Blog Atrophy

August 19, 2009
by cjaycalhoun

Everyone knows that the best way to start a new blog is to launch and then immediately ignore it for a week.  Naturally, that’s what I’ve done here.

I do have to defend myself- in the past week I’ve had to plan my office move, reevaluate my entire workload, address roughly two dozen “growing concerns,” begin a new workout regime and travel to my girlfriend’s house every few days to clean her cats’ crapbox. I’ll spare you a rant about the lattermost, instead leaving you with the old Seinfeld quip, “If aliens visited Earth and saw us following our pets around and picking up their dung, who do you think they would assume is in charge?”

The good news is that only about a million interesting things happened in the tech and new media/interactive worlds recently. I will give my broad strokes on a few:

1.) Facebook friends Friendfeed. It’s all about the metabuddies… and specifically the organization of your interaction with them. Ever tried to have a running dialogue Twitter? Overall, I think that Facebook is on a conquest to shedding it’s social “network” rank and promoting itself to a social engine. They’re buying up properties and essentially obtaining active users, which is incredibly valuable. Anyone who remembers what happened to their Friendster accounts once MySpace popped up, and then what happened to their MySpace account once Facebook arrived understands this completely. And I agree with Ian Schafer- they’ve gotta get through Twitter first.

2.) MySpace loves iLike. I don’t think that there’s much debate as to what’s really going on here. MySpace is retreating into the entertainment space as Facebook dominates the one-site-does-all social network scene. Next up will be the acquisition of comedian-centric sites like the egomaniacal brainchild of ex-TV execs, Comedy.com. (Note that I didn’t hyperlink to it, as I don’t wish to bear any responsibility for what might happen if you were to end up there. Here’s a guess- you probably won’t laugh.)
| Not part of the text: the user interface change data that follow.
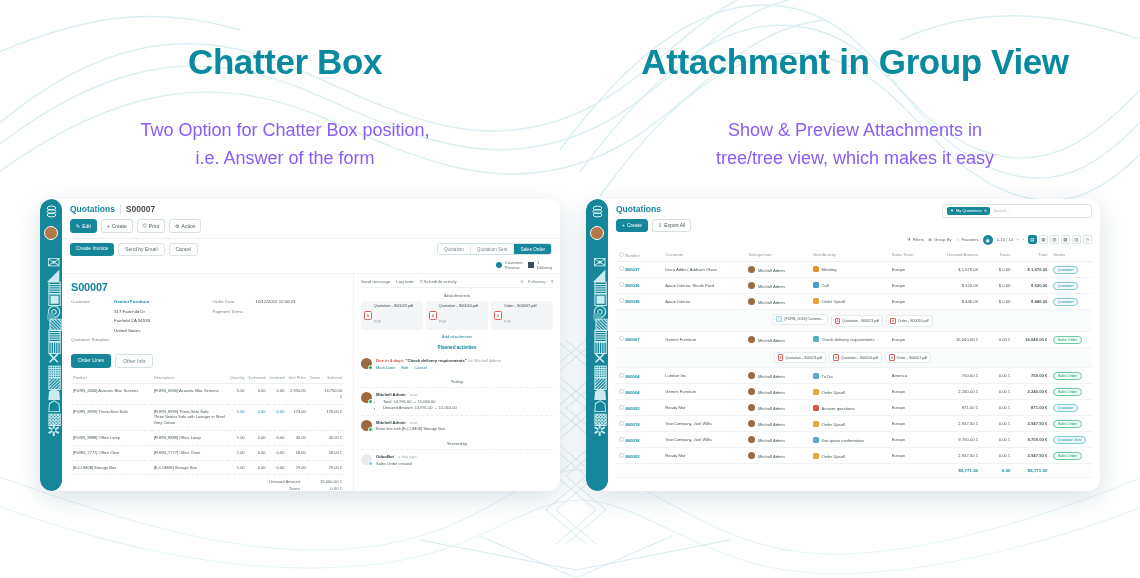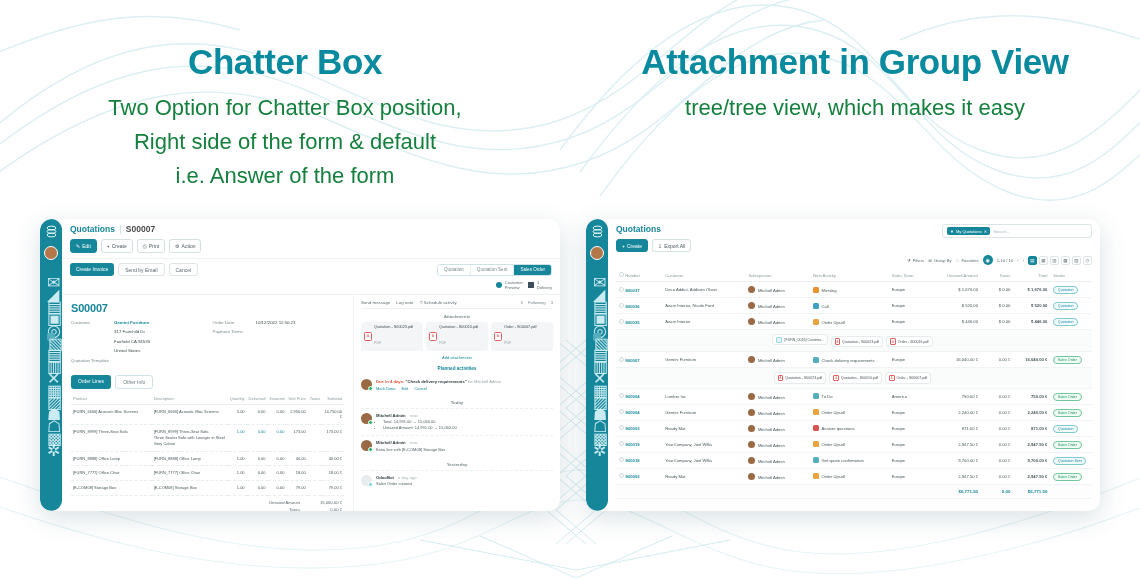"Two Option for Chatter Box" .hsub { color: #15803d -> #8b5cf6; font-size: 22px -> 18px; margin-top: 10px -> 36px }
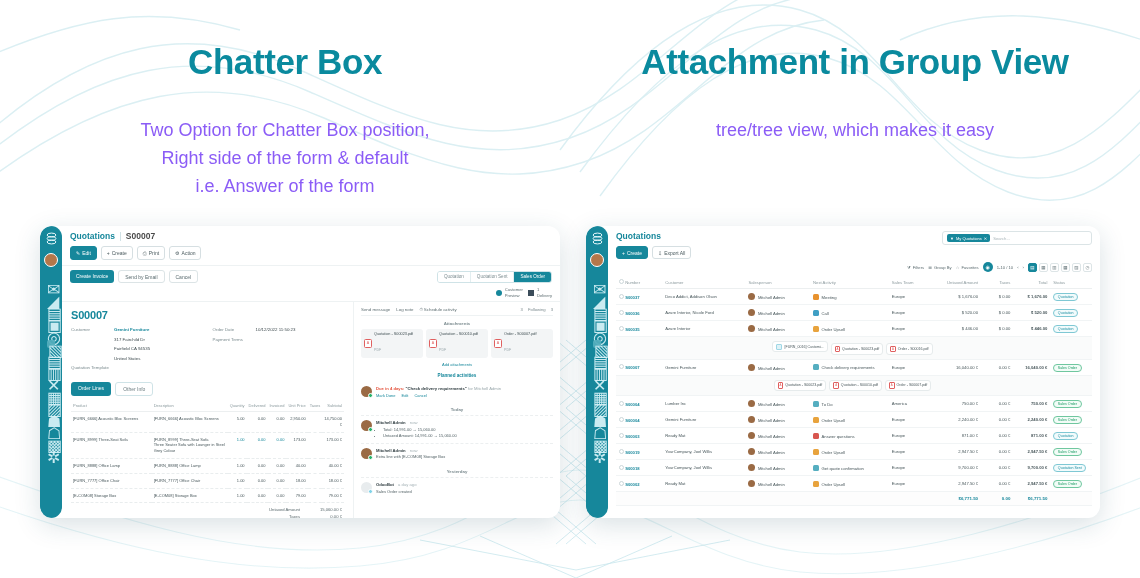"Show & Preview Attachments in" div { html: none -> <div>Show &amp; Preview Attachments in</div> }
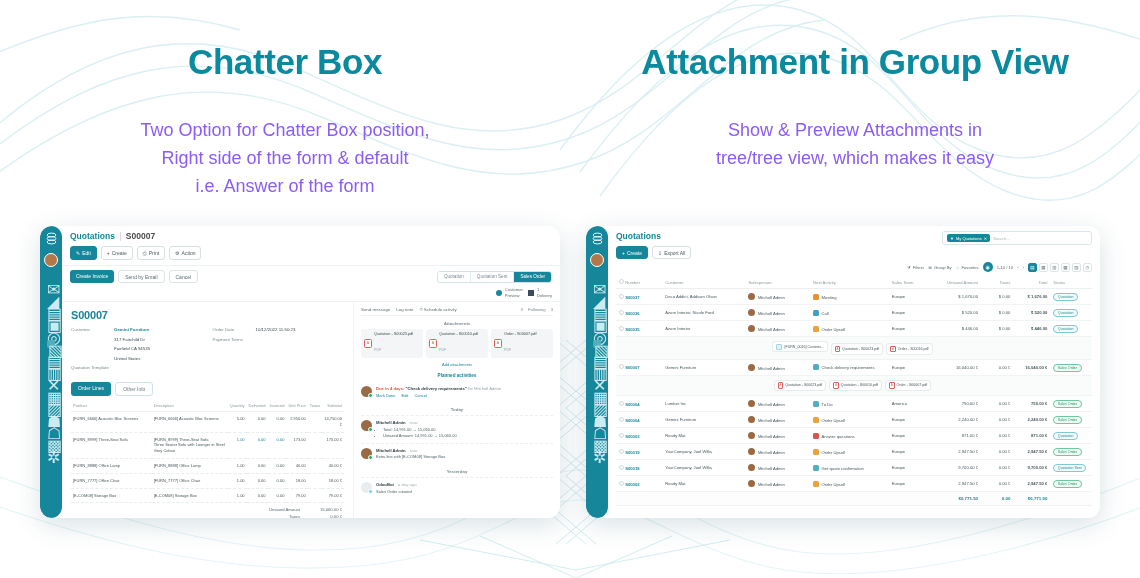"Right side of the form" div { html: <div>Right side of the form &amp; default</div> -> none }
3.) Redbox and Goliath(s). I don’t care. In my opinion, Redbox was introduced half a decade too late. The very second that the studios switched to DVD distribution over VHS, a vending machine was primed as a retailer. Really, this argument should have been had back then… specifically back before Netflix (which, in my opinion, is oranges to Redbox’s apples as a retailer) offered streaming capability. This conflict will be short-lived as consumers quickly stop caring about physical format and flock to on demand viewing, which the studios can better control. What will be really interesting is Redbox’s impact on video game rentals and their relationship with those distributors- which is still currently way more proprietary than movies.

4.) The New Journalism debate. I have an education in journalism. I’m passionate about journalism. I’m cocky about journalism. There are two types of online written journalism these days: batch and live. For a great 101 as to which is which and why, read this. The real issue here is ethics. Live writing is, in my opinion, more akin to blogging in that you don’t have an editor. You report directly to the masses- hopefully with an acute sense of editorial standards ingrained in your mind as you write. That’s a lot of unfair pressure on someone who’s job it is to call themselves a journalist. The solution is, for the time being, consumer beware. Anyone relying on a source for information should do so critically. I forsee a future application that immediately searches for and aggregates information about a topic of controversy, so as to inform the reader, in short bits of information, of every side of the issue. Until robots write the news, we’ll just have to live with humanity’s fallibility and penchant for subjectivity.